Lake Superior - Ecology

Ecology

Over 80 species of fish have been found in Lake Superior. Species native to the lake include: bloater, brook trout, burbot, cisco, lake sturgeon, lake trout, lake whitefish, longnose sucker, muskellunge, northern pike, pumpkinseed, rock bass, round whitefish, smallmouth bass, walleye, white sucker and yellow perch. In addition, many fish species have been either intentionally or accidentally introduced to Lake Superior: atlantic salmon, brown trout, carp, chinook salmon, coho salmon, freshwater drum, pink salmon, rainbow smelt, rainbow trout, round goby, ruffe, sea lamprey and white perch.

Lake Superior has fewer dissolved nutrients relative to its water volume compared to the other Great Lakes and so is less productive in terms of fish populations and is an oligotrophic lake.

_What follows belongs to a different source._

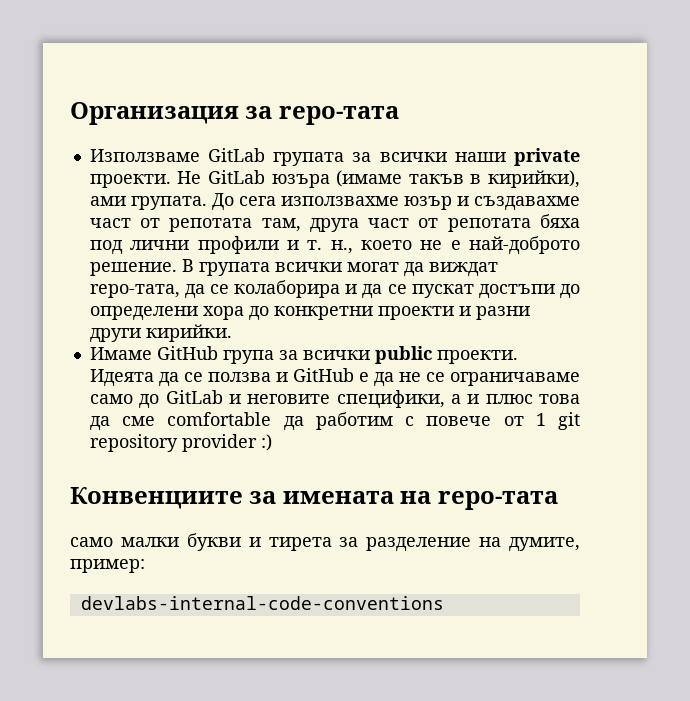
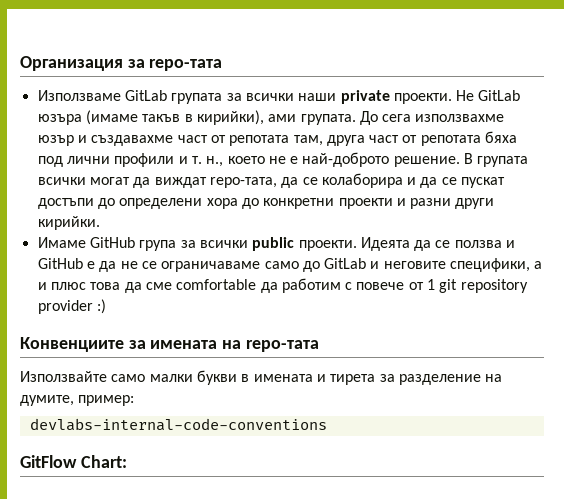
(558, 500) none -> [20,371,107,382] Използвайте
(241, 542) none -> [241,374,313,382] в имената
(444, 603) none -> [20,455,127,468] // GitFlow Chart:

This is a result of the underdeveloped soils found in its relatively small watershed. However, nitrate concentrations in the lake have been continuously rising for more than a century. They are still much lower than levels considered dangerous to human health; but this steady, long-term rise is an unusual record of environmental nitrogen buildup. It may relate to anthropogenic alternations to the regional Nitrogen Cycle, but researchers are still unsure of the causes of this change to the lake's ecology.

As for other Great Lakes fish populations have also been impacted by the accidental or intentional introduction of foreign species such as the sea lamprey and Eurasian ruffe. Accidental introductions have occurred in part by the removal of natural barriers to navigation between the Great Lakes. Overfishing has also been a factor in the decline of fish populations.